===== GIVEN RECORDS =====
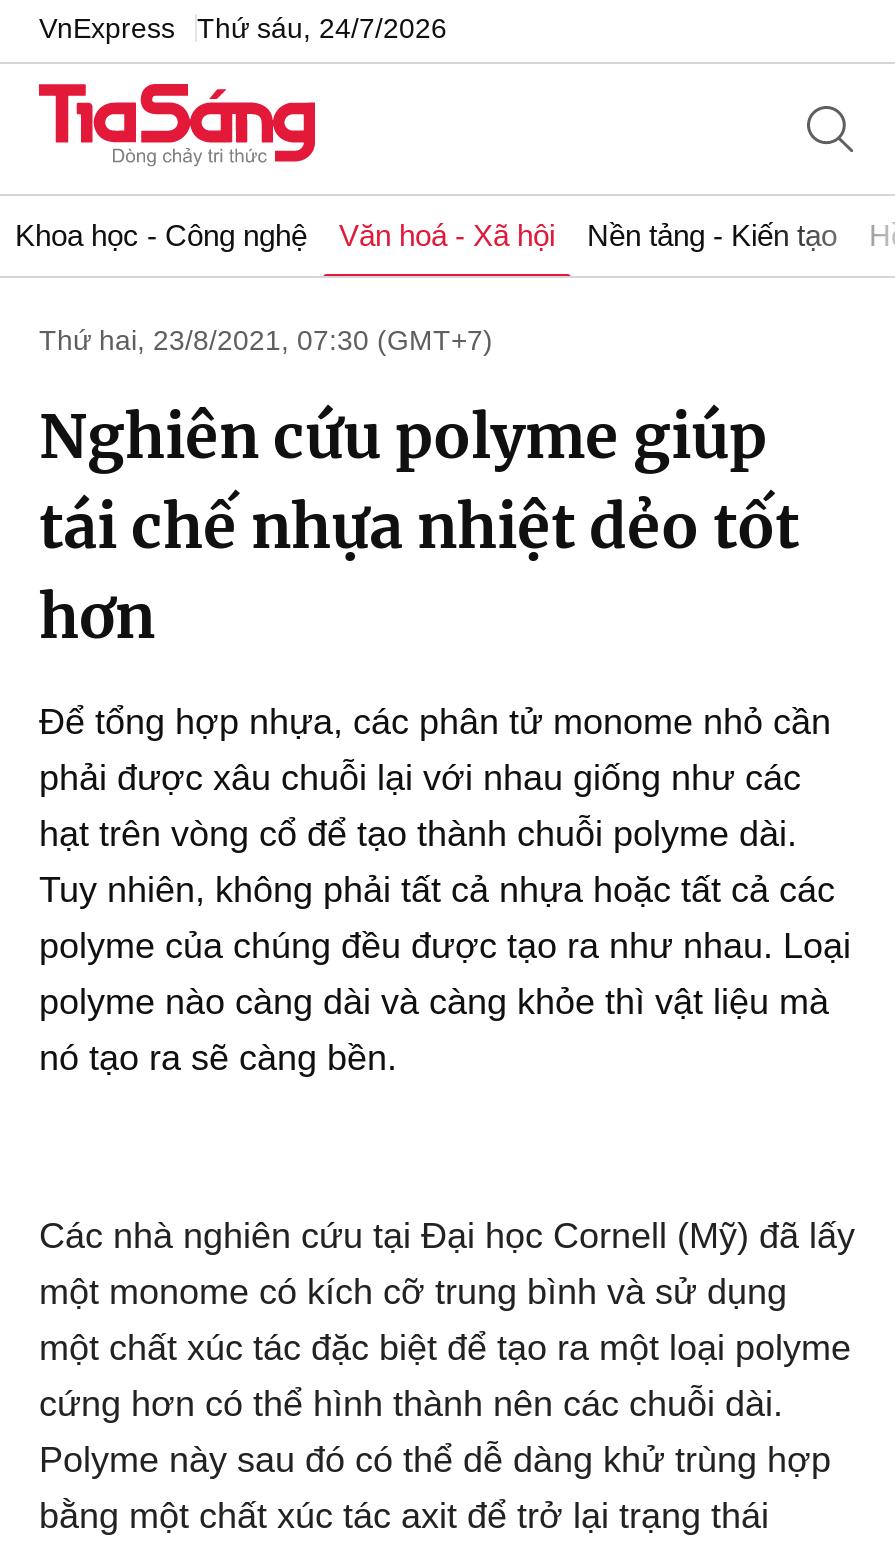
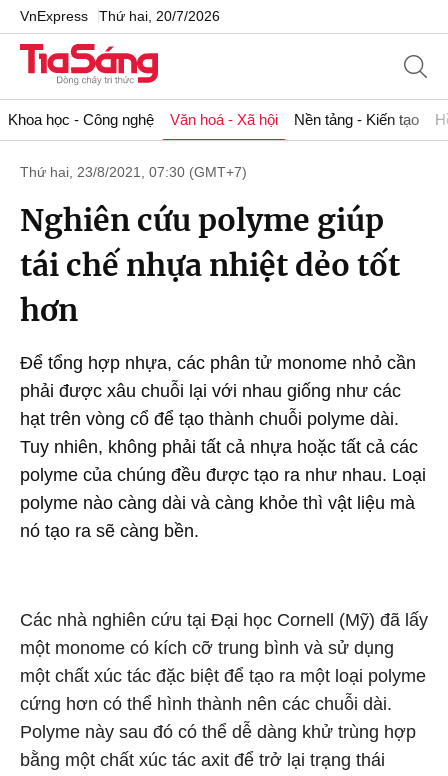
- VnExpress Thứ sáu, 24/7/2026
+ VnExpress Thứ hai, 20/7/2026
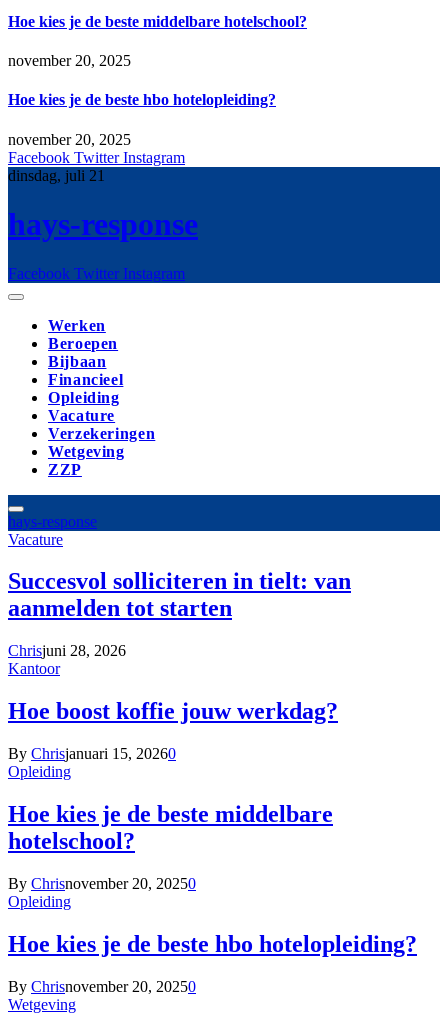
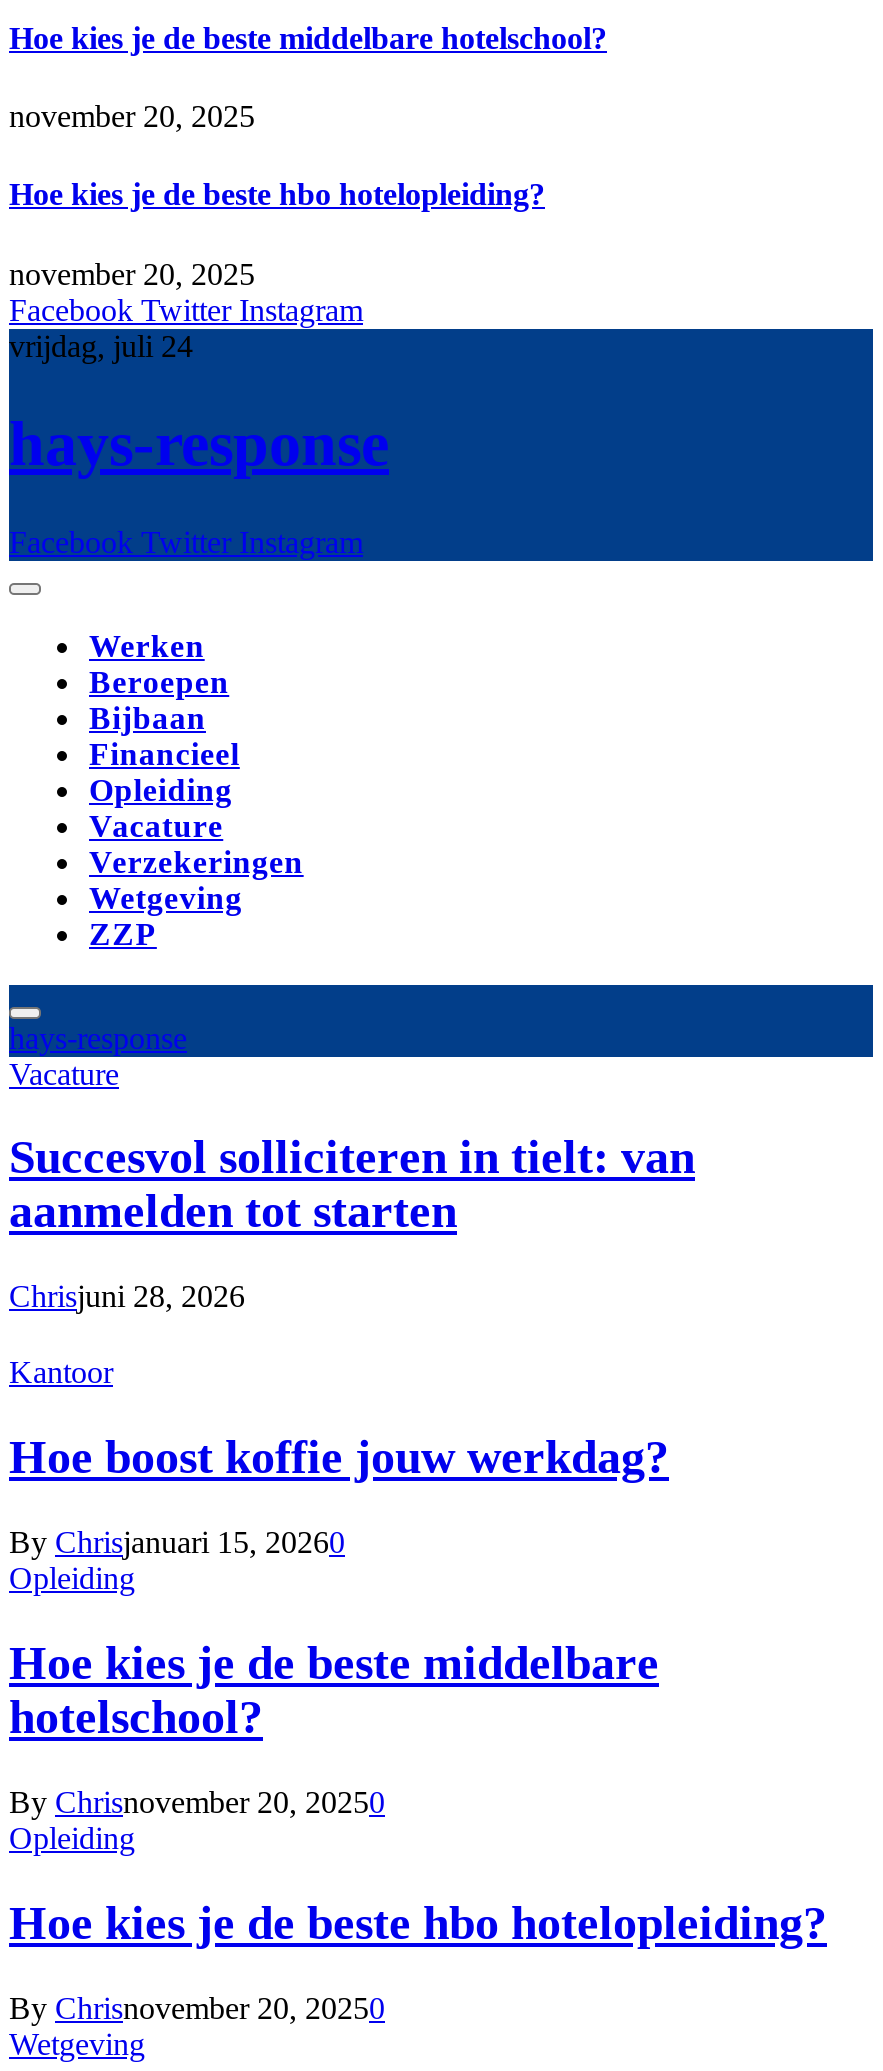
- dinsdag, juli 21
+ vrijdag, juli 24
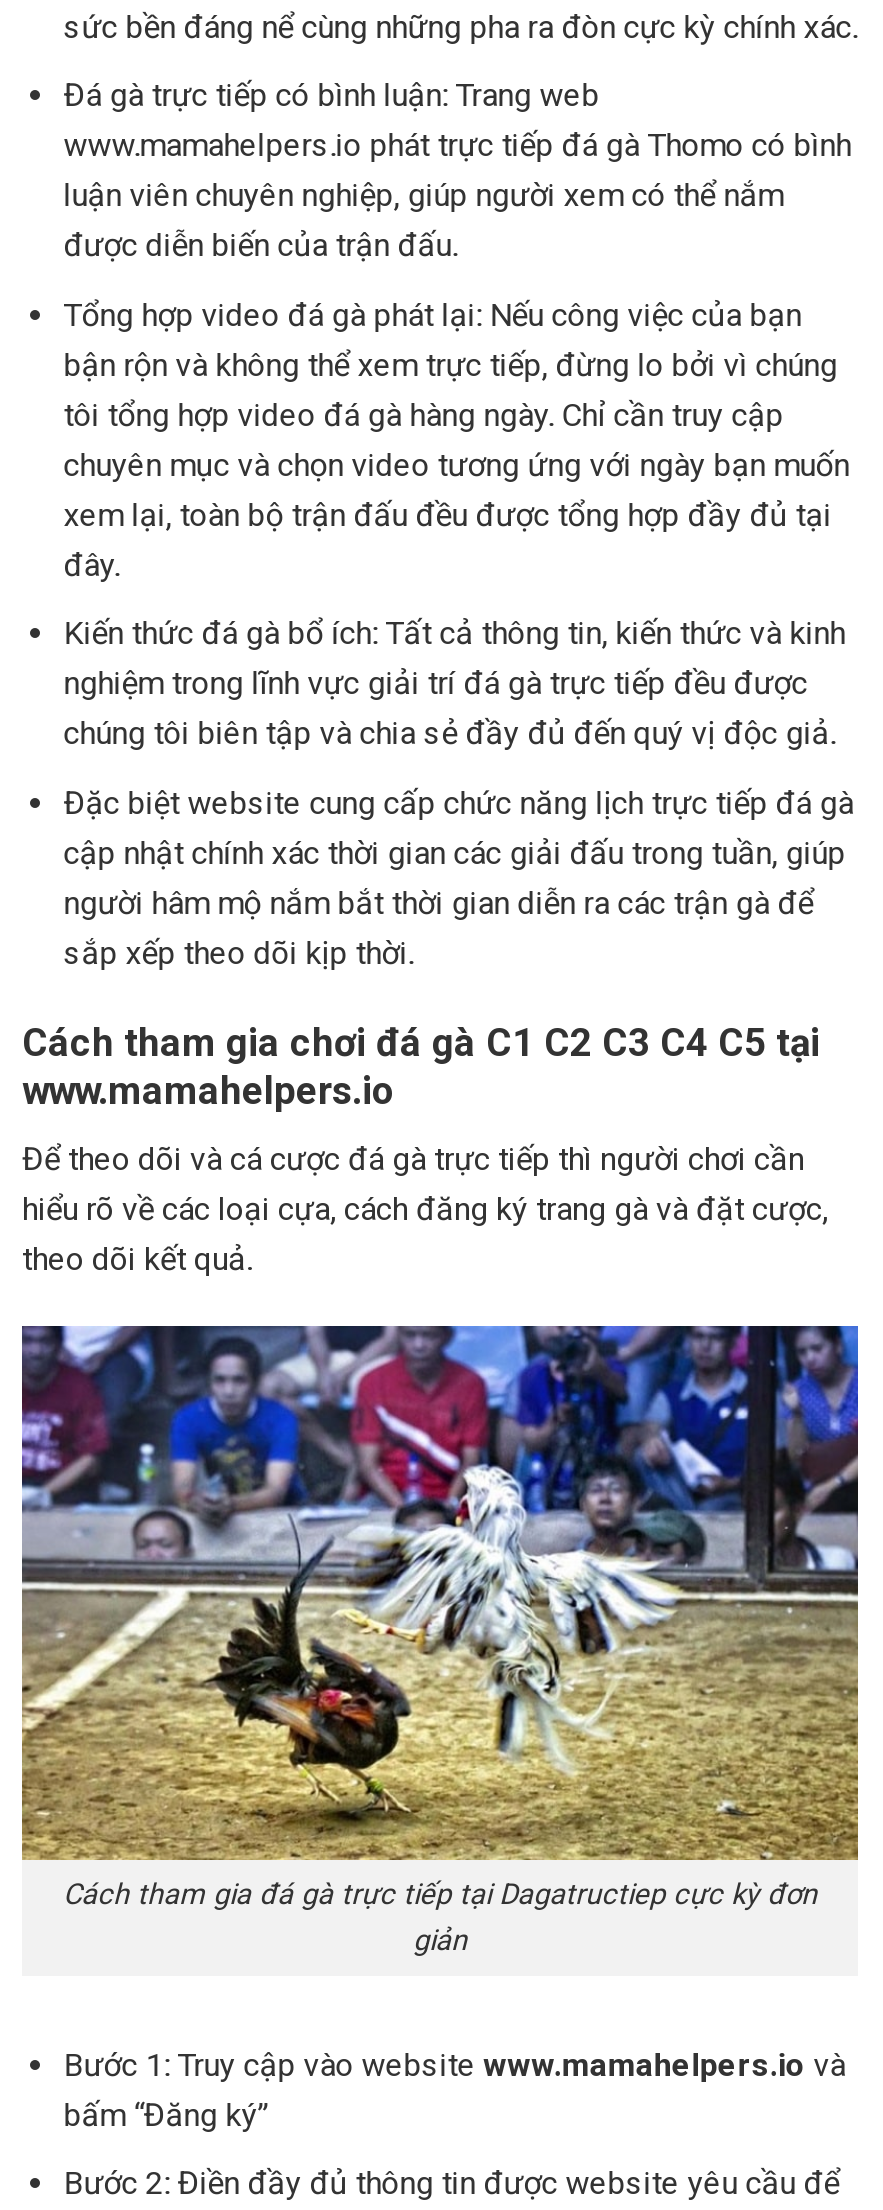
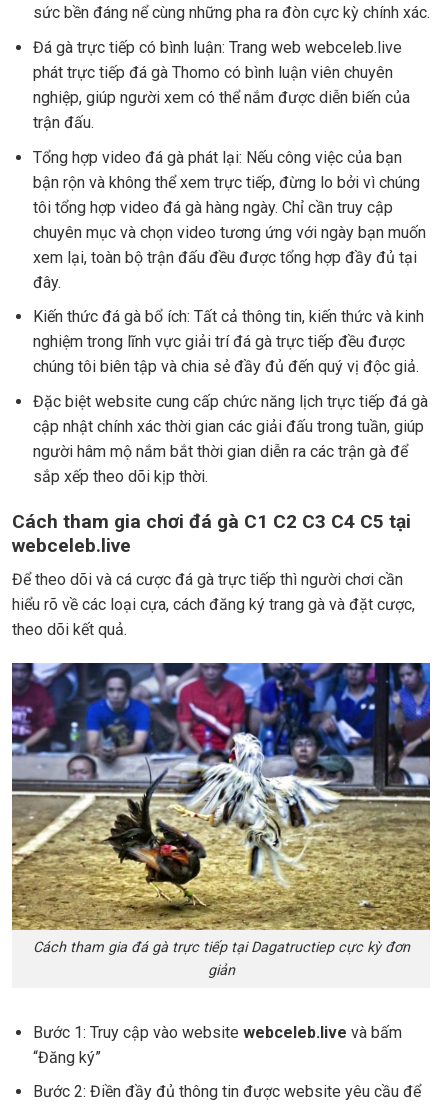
- Đá gà trực tiếp có bình luận: Trang web
- www.mamahelpers.io phát trực tiếp đá gà Thomo có bình
- luận viên chuyên nghiệp, giúp người xem có thể nắm
- được diễn biến của trận đấu.
+ Đá gà trực tiếp có bình luận: Trang web webceleb.live
+ phát trực tiếp đá gà Thomo có bình luận viên chuyên
+ nghiệp, giúp người xem có thể nắm được diễn biến của
+ trận đấu.

- www.mamahelpers.io
+ webceleb.live

- Bước 1: Truy cập vào website www.mamahelpers.io và
- bấm “Đăng ký”
+ Bước 1: Truy cập vào website webceleb.live và bấm
+ “Đăng ký”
=====
For the string "live", go through the entries above and copy each line where it occurs.

- _WRITTEN SOLUTION_:
+ Đá gà trực tiếp có bình luận: Trang web webceleb.live
+ webceleb.live
+ Bước 1: Truy cập vào website webceleb.live và bấm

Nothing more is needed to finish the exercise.